Using Relationship Extraction
As of Baleen v2.2, support for some relationship extraction has been added with a new set of annotators. This page will take you through configuring and using some of these annotators. This guide covers the use of the following relationship annotators:
relations.SimpleInteraction
relations.UbmreConstituent
relations.UbmreDependency
For full details of these annotators, and other relationship annotators not covered here, you should refer to the Javadoc. This guide is intended to get you started, but will not cover the intricacies of each annotator.
The annotators covered by this guide require some training prior to use. This should be performed on a representative training set of you data, that can be expected to include examples of all the relationships you would like to extract.
The first stage is to identify "patterns" within your training set, where a pattern is the text pattern between two annotations (in this case entities) which has been processed to be more meaningful than simply the covered text between them.

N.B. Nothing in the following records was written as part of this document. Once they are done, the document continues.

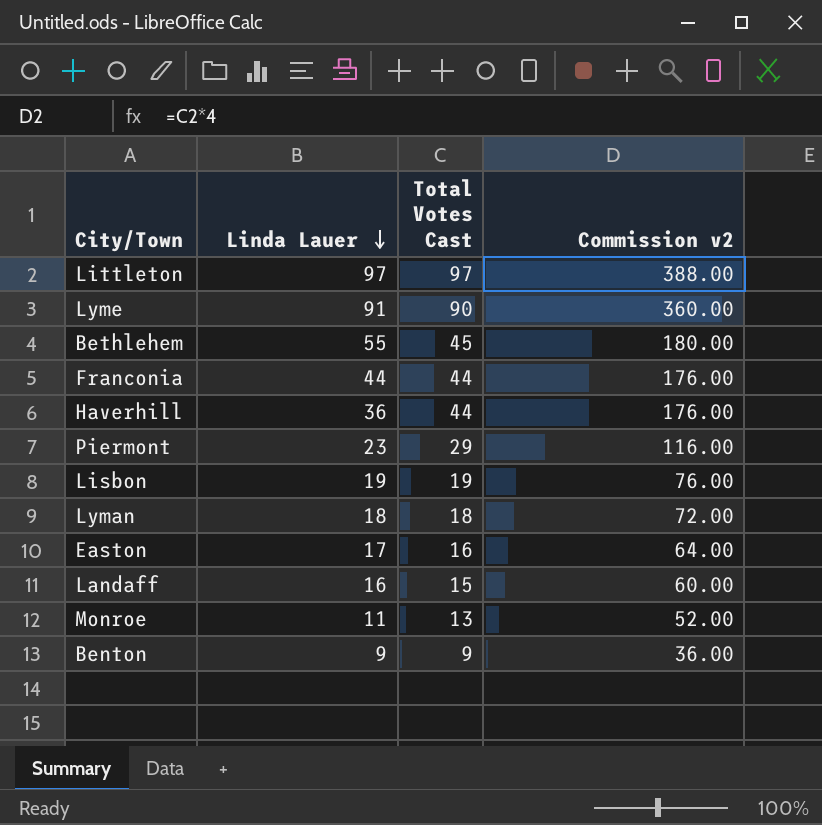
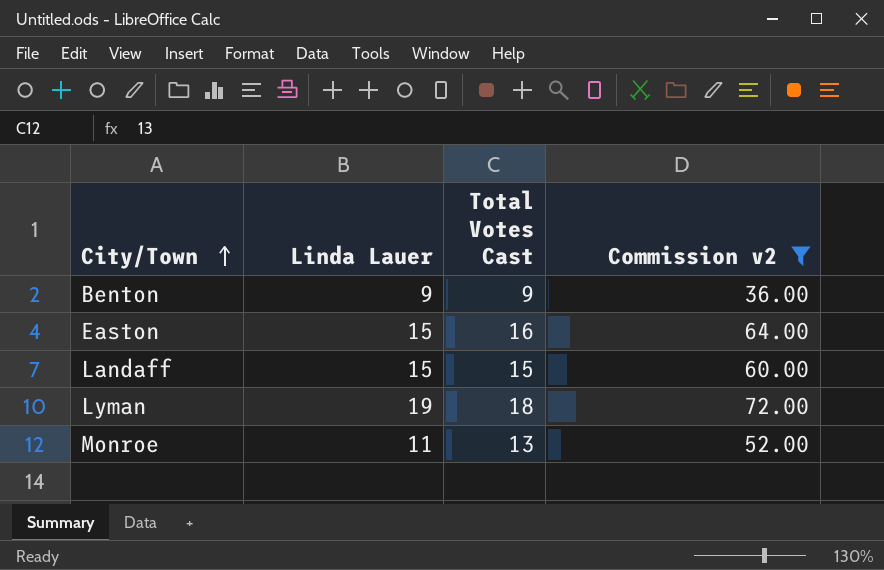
filter: none -> Commission v2 <= 72.00
row order: Linda Lauer descending -> City/Town ascending
Easton | Linda Lauer: 17 -> 15
Landaff | Linda Lauer: 16 -> 15
Lyman | Linda Lauer: 18 -> 19

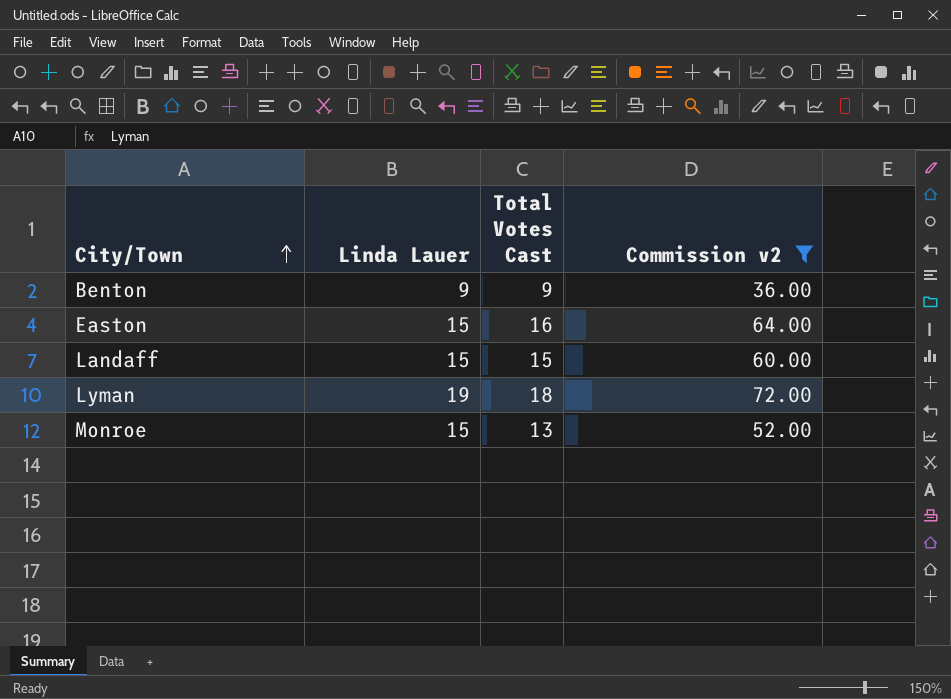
Monroe | Linda Lauer: 11 -> 15

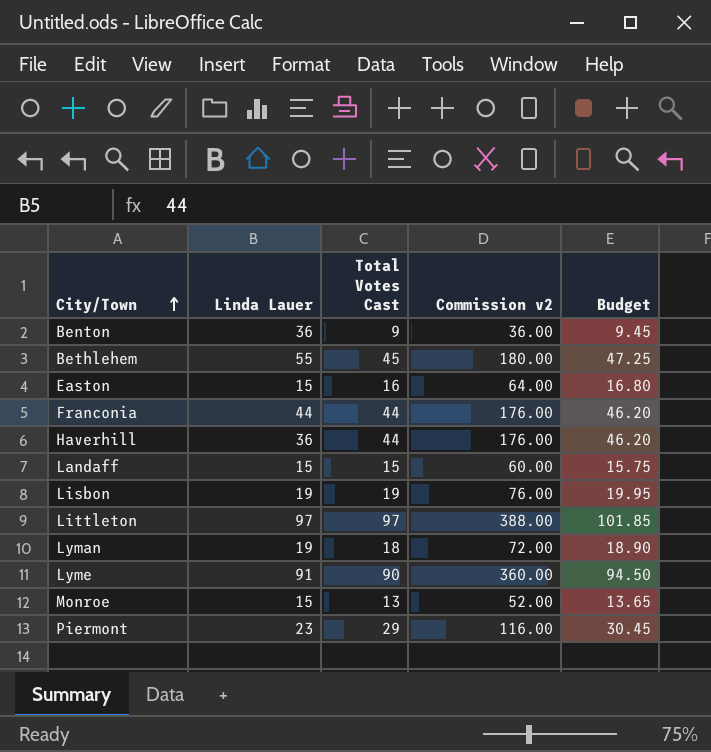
filter: Commission v2 <= 72.00 -> none
column Budget | formula: none -> [Total Votes Cast] * 1.05
Benton | Linda Lauer: 9 -> 36

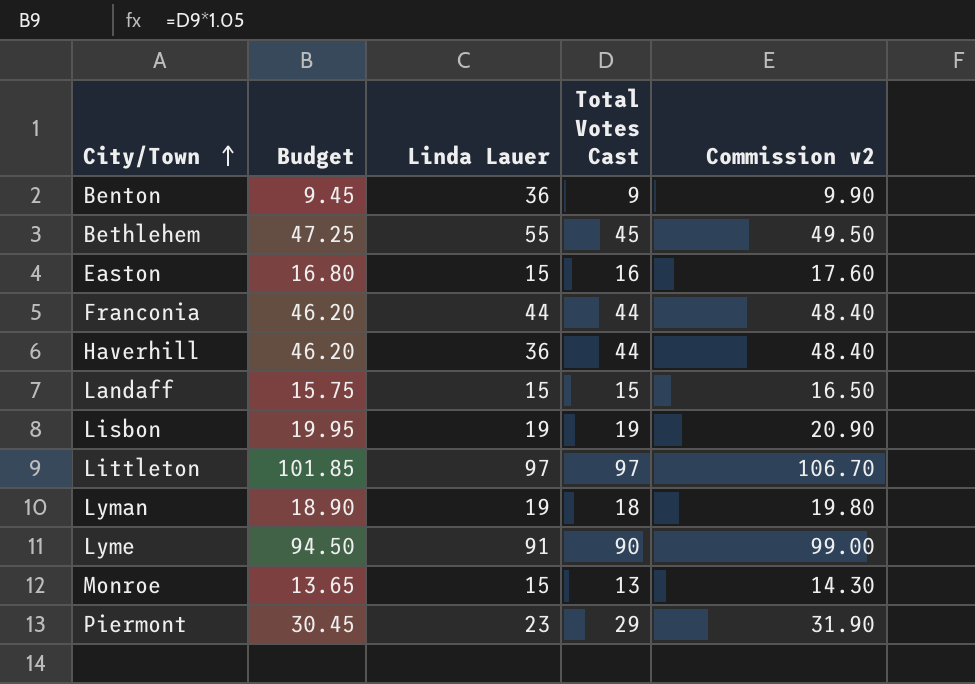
column Budget | position: 5 -> 2
column Commission v2 | formula: [Total Votes Cast] * 4 -> [Total Votes Cast] * 1.1

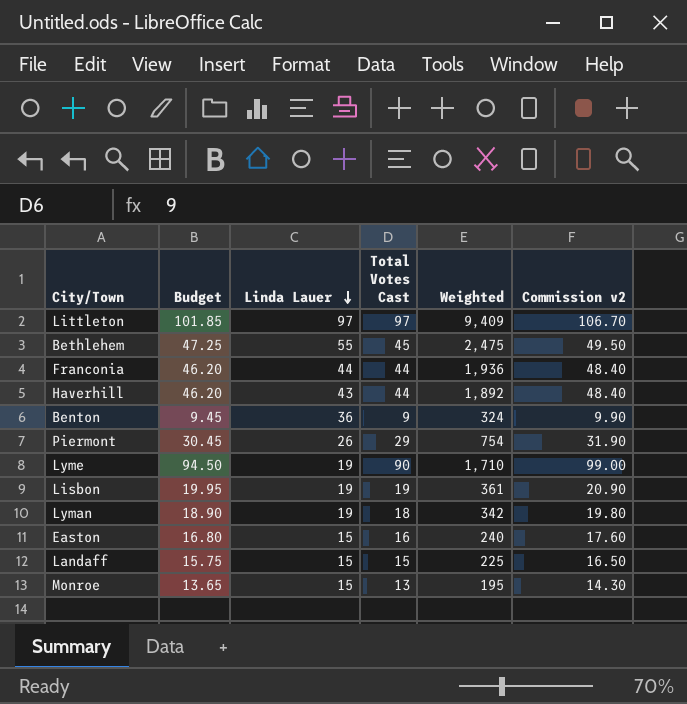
row order: City/Town ascending -> Linda Lauer descending
column Weighted | formula: none -> [Linda Lauer] * [Total Votes Cast]
Haverhill | Linda Lauer: 36 -> 43
Piermont | Linda Lauer: 23 -> 26
Lyme | Linda Lauer: 91 -> 19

To do this, we need to first perform entity extraction on your data (ideally using the same annotators as you intend to use on the actual data). We then run a special pattern annotator and consumer to save these patterns to a Mongo database.
collectionreader: # Read in your training data here annotators: # Perform your usual entity extraction here ... # Pattern Extraction - patterns.PatternExtractor consumers: # Save patterns to Mongo - MongoPatternSaver
Now that we have patterns extracted from our training set, we need to convert them to "interactions". An Interaction is a word that acts as a relationship in a sentence, for instance "saw" in the sentence "John saw the car.".
This is done using a Baleen job, which reads in our Patterns from Mongo and converts them into a CSV file. This CSV should be manually checked after it has been created to remove any unwanted or spurious interactions.
tasks: - class: interactions.IdentifyInteractions filename: output/interactions.csv
Following the identification (and manual checking) of interactions, we can optionally run a job to enhance these interactions. This includes complementing the extracted interactions with synonyms. Again, the output CSV file should be manually checked following this stage to remove any unwanted or spurious enhancements.
tasks: - class: interactions.EnhanceInteractions input: output/interactions.csv output: output/interactions-enhanced.csv
Finally for the training, we need to upload our CSV of enhanced interactions back to Mongo. This is done through a Baleen job.
tasks: - class: interactions.UploadInteractionsToMongo input: output/interactions-enhanced.csv
Once we have completed the training stages, we are able to perform relationship extraction on our full data set. Potentially, the same trained data could be used for a variety of different data sets, but it is recommended that training is performed for each different data set to achieve optimum performance.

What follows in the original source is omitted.